_GIVEN INFORMATION_
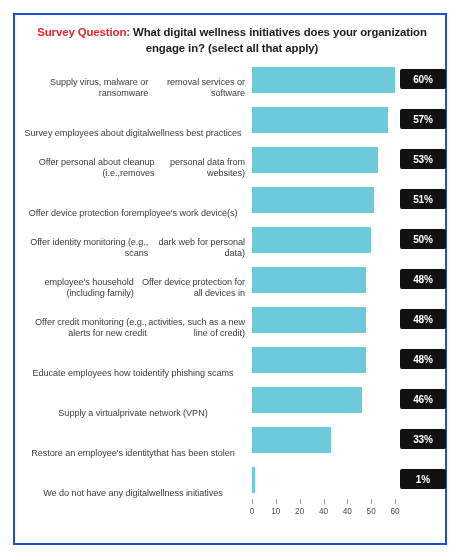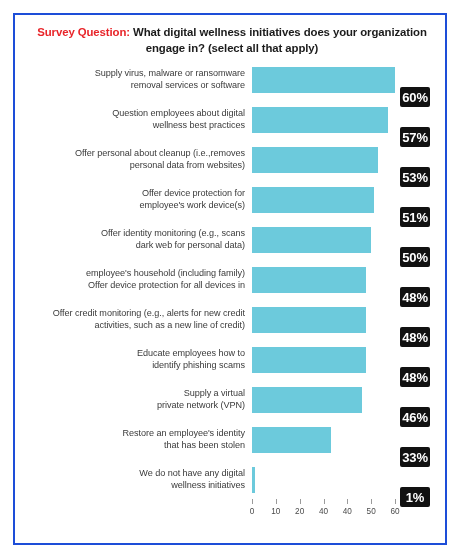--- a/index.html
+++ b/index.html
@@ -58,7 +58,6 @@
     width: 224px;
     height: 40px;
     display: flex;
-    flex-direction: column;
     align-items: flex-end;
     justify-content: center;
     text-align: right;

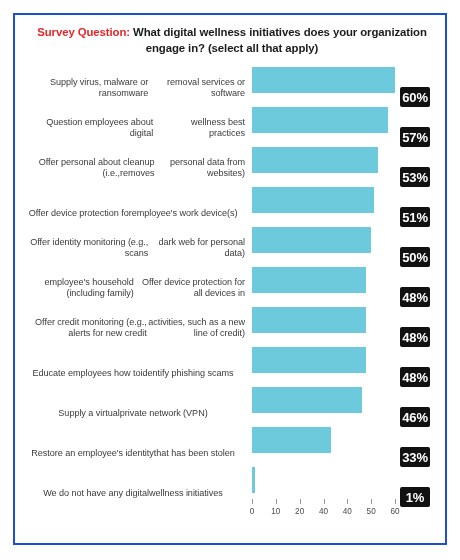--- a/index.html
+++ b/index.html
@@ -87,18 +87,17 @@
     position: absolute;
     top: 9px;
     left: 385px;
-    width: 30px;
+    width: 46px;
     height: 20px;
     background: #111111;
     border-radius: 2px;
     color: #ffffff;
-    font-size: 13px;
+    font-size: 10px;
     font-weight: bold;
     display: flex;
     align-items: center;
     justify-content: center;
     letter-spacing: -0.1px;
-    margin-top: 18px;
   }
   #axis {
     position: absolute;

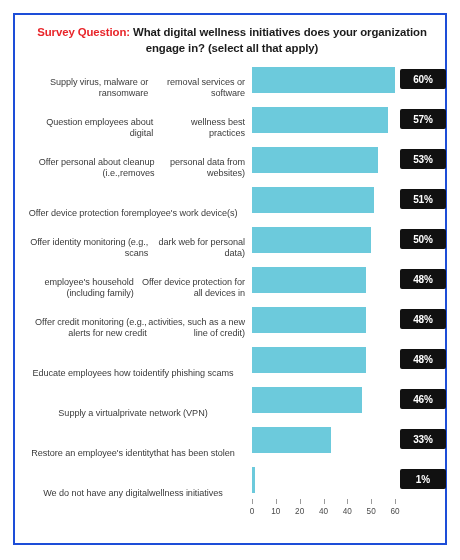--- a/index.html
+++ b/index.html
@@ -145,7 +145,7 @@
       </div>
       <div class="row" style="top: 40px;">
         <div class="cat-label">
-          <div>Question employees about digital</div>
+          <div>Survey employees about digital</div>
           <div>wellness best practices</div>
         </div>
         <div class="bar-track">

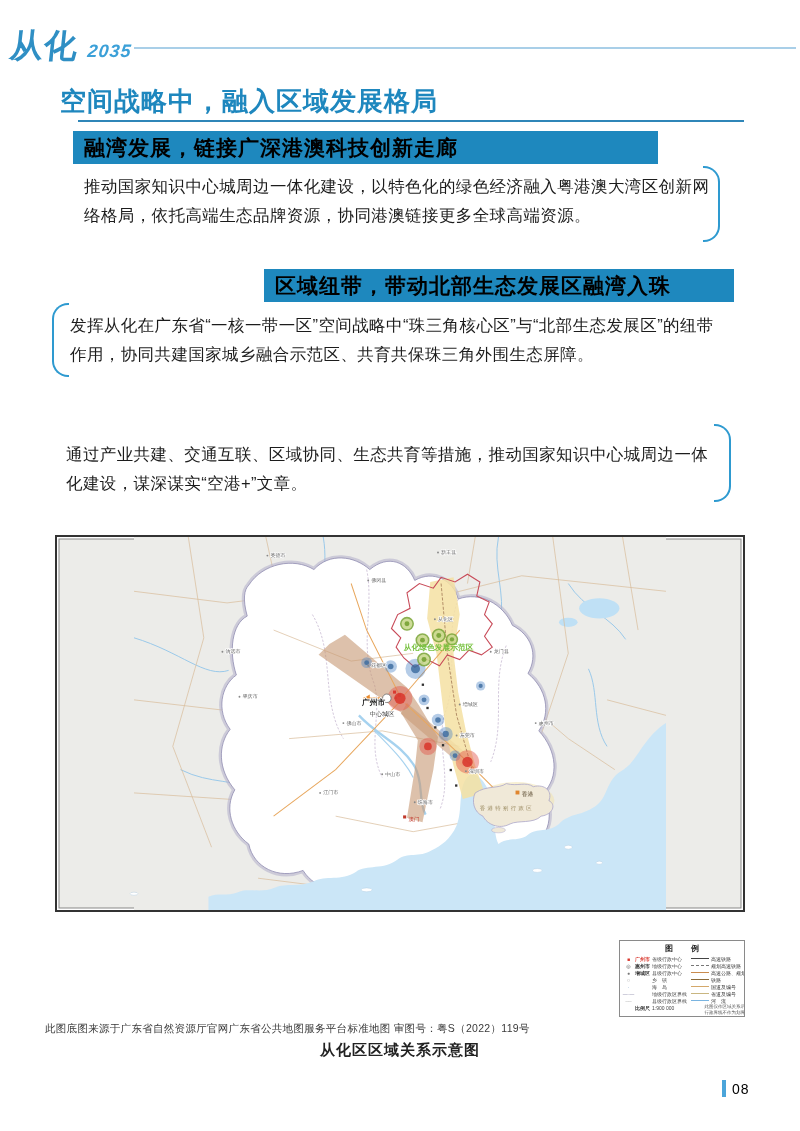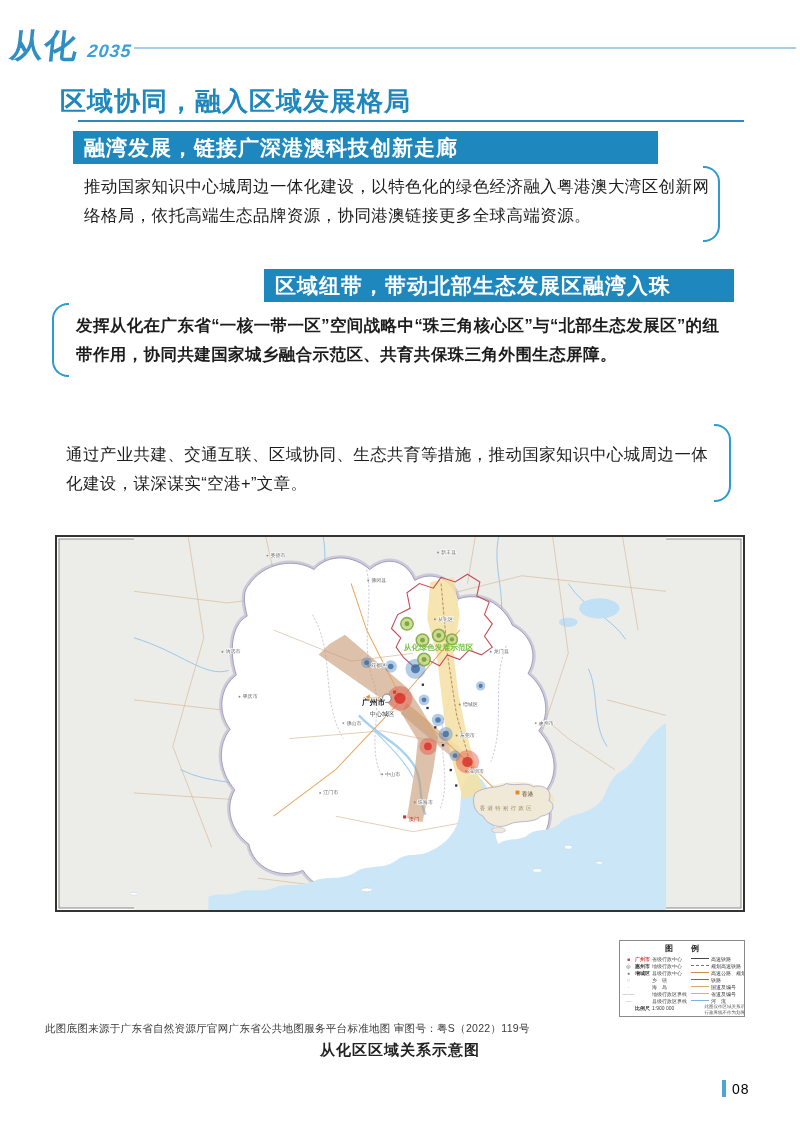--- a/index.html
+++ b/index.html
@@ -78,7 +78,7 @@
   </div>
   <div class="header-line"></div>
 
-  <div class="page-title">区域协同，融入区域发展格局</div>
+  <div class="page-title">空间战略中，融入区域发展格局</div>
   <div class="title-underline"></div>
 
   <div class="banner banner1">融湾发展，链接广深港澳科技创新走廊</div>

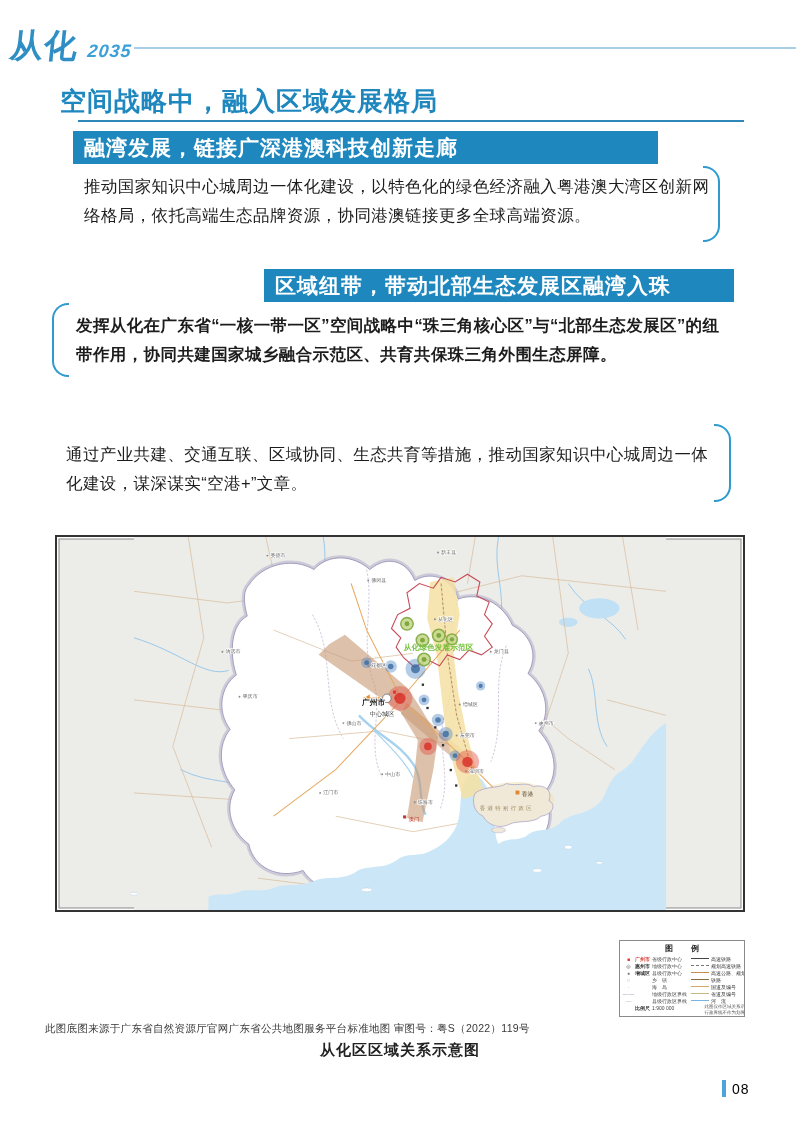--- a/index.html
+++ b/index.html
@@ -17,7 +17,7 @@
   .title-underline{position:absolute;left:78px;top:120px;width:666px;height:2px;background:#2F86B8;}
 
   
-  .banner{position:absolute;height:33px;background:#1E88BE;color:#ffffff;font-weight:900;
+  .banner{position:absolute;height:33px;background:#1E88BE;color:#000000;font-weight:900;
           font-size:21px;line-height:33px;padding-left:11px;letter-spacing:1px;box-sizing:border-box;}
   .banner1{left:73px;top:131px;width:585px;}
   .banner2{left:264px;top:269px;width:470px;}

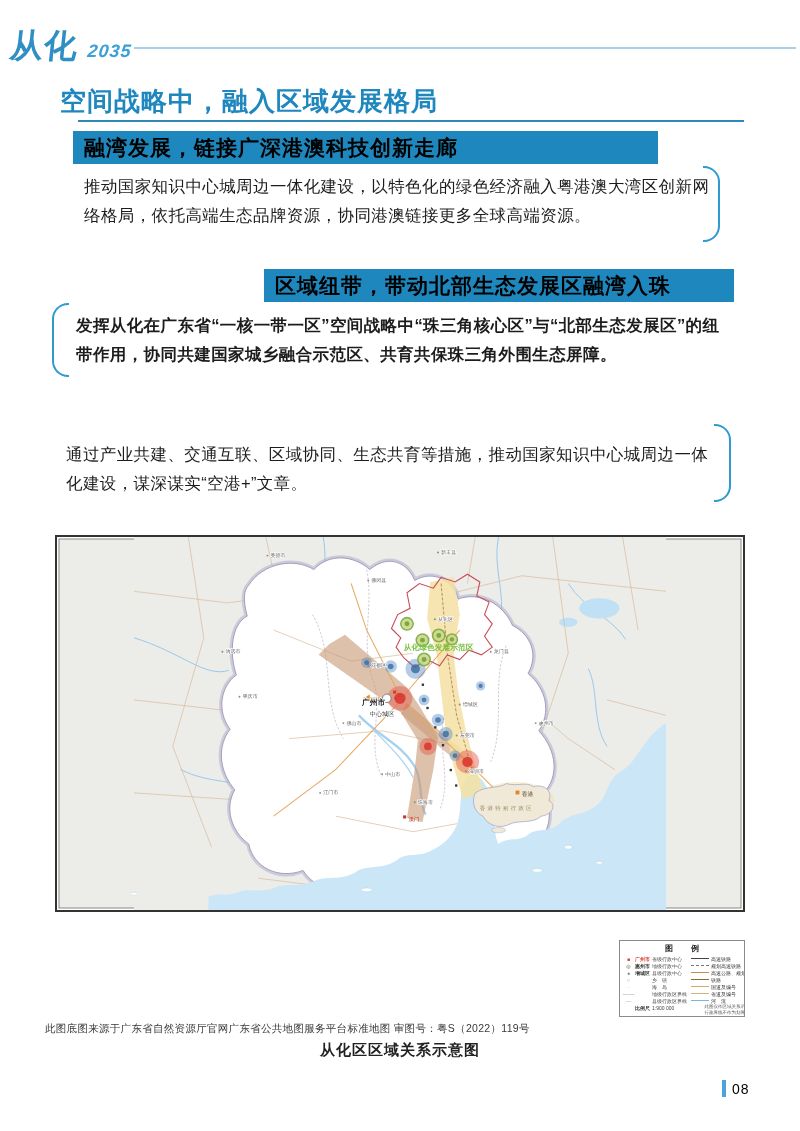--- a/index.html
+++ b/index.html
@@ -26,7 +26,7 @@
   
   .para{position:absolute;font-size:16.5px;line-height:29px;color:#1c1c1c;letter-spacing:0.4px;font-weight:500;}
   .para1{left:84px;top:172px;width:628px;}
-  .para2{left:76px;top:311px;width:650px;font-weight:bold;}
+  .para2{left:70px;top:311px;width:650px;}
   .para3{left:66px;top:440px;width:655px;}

_WHAT TO PRODUCE_
Please leave the images out and retype the rest of the material exactly.

_WRITTEN RESPONSE_
--- a/index.html
+++ b/index.html
@@ -58,7 +58,6 @@
     width: 224px;
     height: 40px;
     display: flex;
-    flex-direction: column;
     align-items: flex-end;
     justify-content: center;
     text-align: right;

--- a/index.html
+++ b/index.html
@@ -87,18 +87,17 @@
     position: absolute;
     top: 9px;
     left: 385px;
-    width: 30px;
+    width: 46px;
     height: 20px;
     background: #111111;
     border-radius: 2px;
     color: #ffffff;
-    font-size: 13px;
+    font-size: 10px;
     font-weight: bold;
     display: flex;
     align-items: center;
     justify-content: center;
     letter-spacing: -0.1px;
-    margin-top: 18px;
   }
   #axis {
     position: absolute;

--- a/index.html
+++ b/index.html
@@ -145,7 +145,7 @@
       </div>
       <div class="row" style="top: 40px;">
         <div class="cat-label">
-          <div>Question employees about digital</div>
+          <div>Survey employees about digital</div>
           <div>wellness best practices</div>
         </div>
         <div class="bar-track">

--- a/index.html
+++ b/index.html
@@ -78,7 +78,7 @@
   </div>
   <div class="header-line"></div>
 
-  <div class="page-title">区域协同，融入区域发展格局</div>
+  <div class="page-title">空间战略中，融入区域发展格局</div>
   <div class="title-underline"></div>
 
   <div class="banner banner1">融湾发展，链接广深港澳科技创新走廊</div>

--- a/index.html
+++ b/index.html
@@ -17,7 +17,7 @@
   .title-underline{position:absolute;left:78px;top:120px;width:666px;height:2px;background:#2F86B8;}
 
   
-  .banner{position:absolute;height:33px;background:#1E88BE;color:#ffffff;font-weight:900;
+  .banner{position:absolute;height:33px;background:#1E88BE;color:#000000;font-weight:900;
           font-size:21px;line-height:33px;padding-left:11px;letter-spacing:1px;box-sizing:border-box;}
   .banner1{left:73px;top:131px;width:585px;}
   .banner2{left:264px;top:269px;width:470px;}

--- a/index.html
+++ b/index.html
@@ -26,7 +26,7 @@
   
   .para{position:absolute;font-size:16.5px;line-height:29px;color:#1c1c1c;letter-spacing:0.4px;font-weight:500;}
   .para1{left:84px;top:172px;width:628px;}
-  .para2{left:76px;top:311px;width:650px;font-weight:bold;}
+  .para2{left:70px;top:311px;width:650px;}
   .para3{left:66px;top:440px;width:655px;}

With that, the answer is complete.